Sr. Director:

Las Hurdes y sus sierras vuelven a arder, y con cada incendio se hace más gruesa la costra de silencio y olvido. Cuando sale humo en los montes, vuelven los telediarios, los políticos y una cohorte de opinadores a repetir la matraca: “emergencia”, “riesgo”, “gestión integral”, “prevención estratégica”, y un sinfín de palabras rebuscadas y frases hechas, muchas veces importadas, ajenas a la vida real de la tierra y de sus gentes.

Pero lo que de verdad queda tras el incendio es ceniza, ruina, rabia y una amarga sensación de haber sido burlados otra vez más por quienes mandan. Aquí no hace falta hablar de “territorio vulnerable”: basta con mirar los campos, las aldeas medio vacías y, sobre todo, el miedo sordo de quien sabe que todo se repite. Los responsables se refugian en comunicados con muchas palabras huecas y pocas promesas que se cumplan.

La verdad -que duele- es otra: los montes siguen sucios porque nadie los limpia. Nadie paga ya a gente para que recoja ramas secas, ni deja pastar a la cabra que viene el matorral, ni hay leñadores que sepan cuidar un árbol o hacer cortafuegos con esfuerzo y sabiduría. Al paisano que osa recoger una rama caída lo amenazan con multas. Quien vive del campo se siente extranjero en su propia casa, tratado como un bandolero o un ignorante por señoritos de ciudad que no sabrían distinguir un alcornoque de un eucalipto.

Se habla mucho de “planes”, “estrategias”, “modernización”… Palabrería hueca, de charlatanes de feria y mercadillo. En Extremadura apenas hay planes de verdad; lo que hay es papel, folletos y ruedas de prensa. Mientras, la realidad sigue igual: bosques plantados solo para cortar madera rápida o decorar estadísticas, repletos de especies que arden enseguida. ¿Quién tomó esas decisiones? Los que nunca han sudado en el campo. ¿Quién paga las consecuencias? El vecino, el ganadero, el pequeño propietario que vio cómo el fuego se comía lo que quedaba de esperanza.

Y cuando se apaga el incendio, se apaga también el interés. El “periodismo” pasa al siguiente escándalo, y sólo quedan las promesas vacías y cuatro reportajes gastados. El campo español es hoy un lugar inhóspito para el sentido común: sobran cargos, faltan manos. Y los que mandan solo escuchan a burócratas, a lobistas, a gurús que no han dormido nunca en una choza, no han trasnochado por miedo a ver su pueblo convertido en humo.

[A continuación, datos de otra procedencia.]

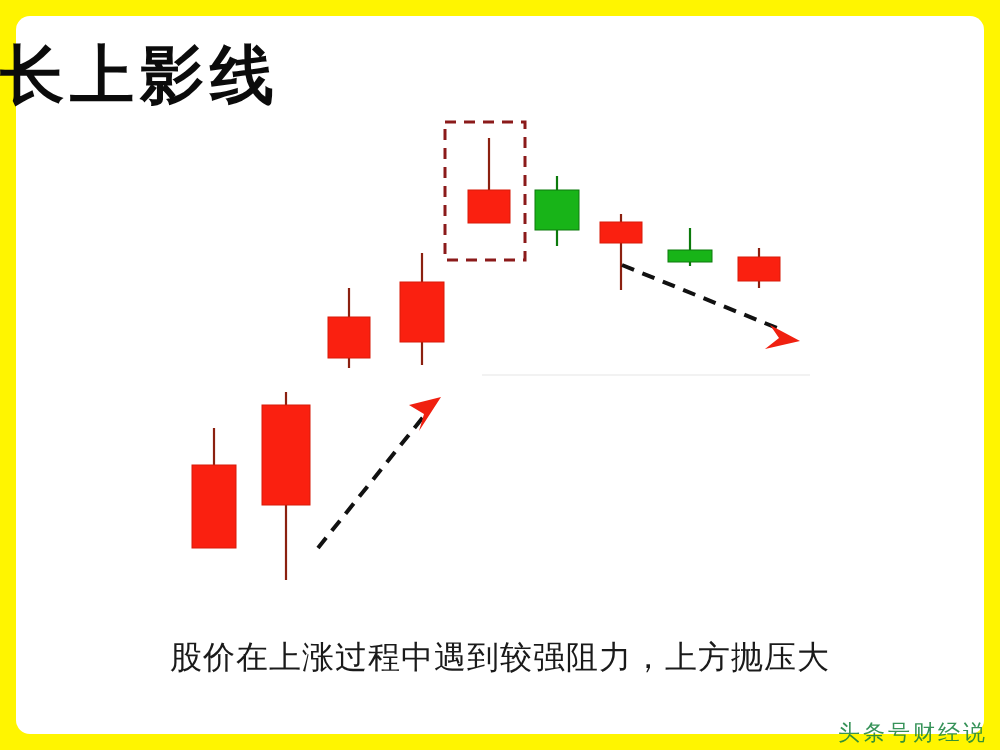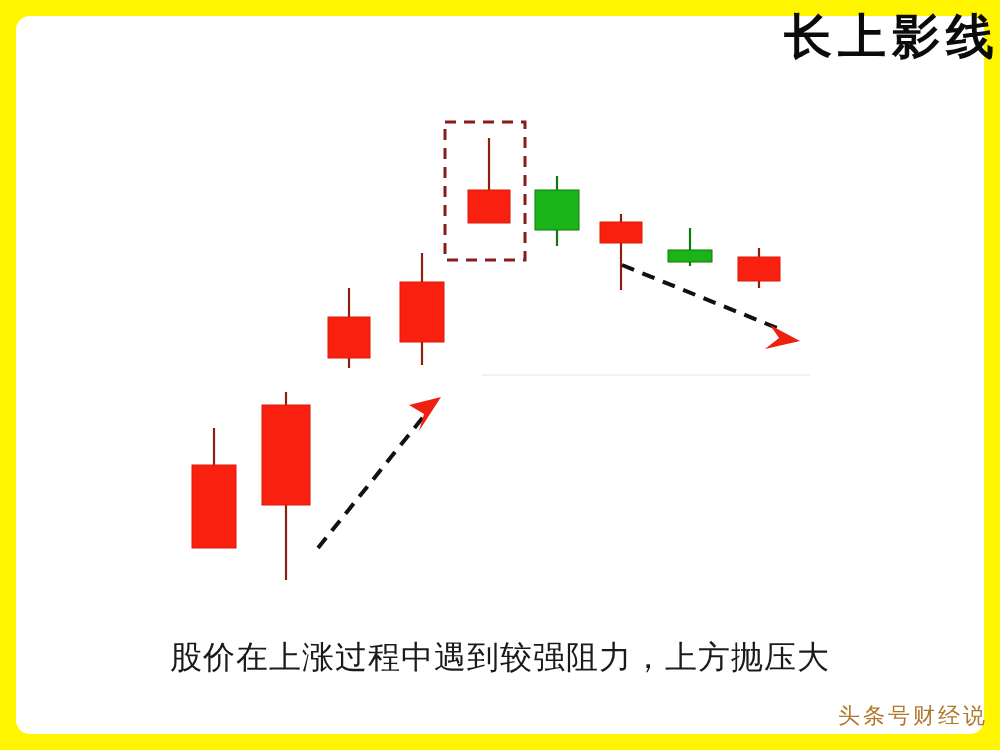"长上影线" #title { font-size: 48px -> 64px; text-align: right -> left; top: 11px -> 41px }
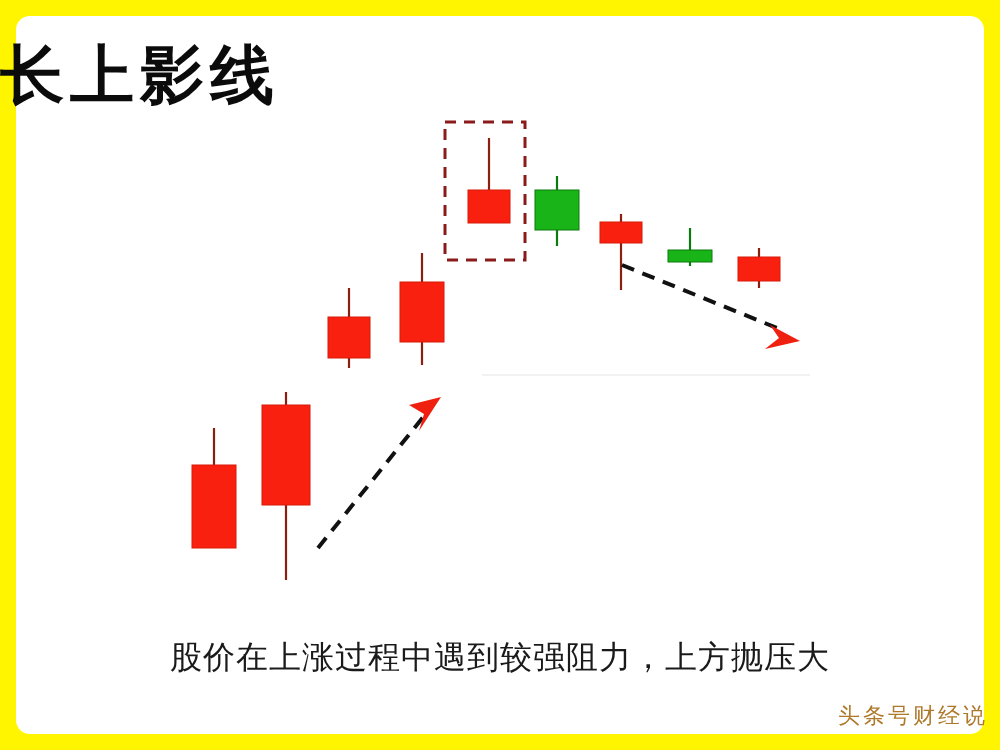"头条号财经说" .watermark { bottom: 19px -> 2px; color: #a16207 -> #15803d }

El discurso actual es siempre el mismo: hablan de “proteger el medio”, “la salud global”, “integrar la perspectiva rural”, “estrategias comunales” y demás tonterías que no arreglan nada. Palabras para ganarse un puesto o una subvención, no para quien ha perdido su casa o su ganado.

Lo realmente importante sería sencillo: dejar que la gente de pueblo cuide el monte, pagar por limpiar, fomentar los oficios de siempre, dejar que se use el leño, que se críe el rebaño, que se viva en los pueblos. Pero eso no llena titulares ni sirve a la legión de vendedores de humo que suben y bajan de despachos y seminarios.

Por eso, la verdadera inmundicia no es solo la ceniza, sino el abandono, el desamparo, también el maltrato y la cobardía y la mentira. El incendio de cada verano no es cosa del cambio climático, ni de “modelos predictivos”, ni de “agendas”. Es la consecuencia directa de olvidos y desdenes. Y mientras se siguen usando palabras para tapar la realidad, el fuego lo barrerá todo.

En resumen: los montes seguirán ardiendo mientras se prefiere el lenguaje de cartón, la propaganda enfriada en gabinetes y la orden de llamar al orden a quien denuncia las verdades. Se acabó la paciencia para discursos engolados. Hay que volver a llamar a las cosas por su nombre, dejar trabajar a quien sabe y exigir cuentas a quienes, un año tras otro, repiten errores a costa del sudor y del dolor de los de abajo.

Aquí ya no caben expresiones como “transición”, ni “sostenibilidades”, ni palabros de escritorio. Se trata simple y llanamente de elegir entre vida o abandono. Tierra viva o tierra muerta y… políticos que nunca asumirán su culpa mientras el humo no nuble sus salones.

Y así, Extremadura sigue ardiendo. Y, por encima del humo, lo que huele es la mentira.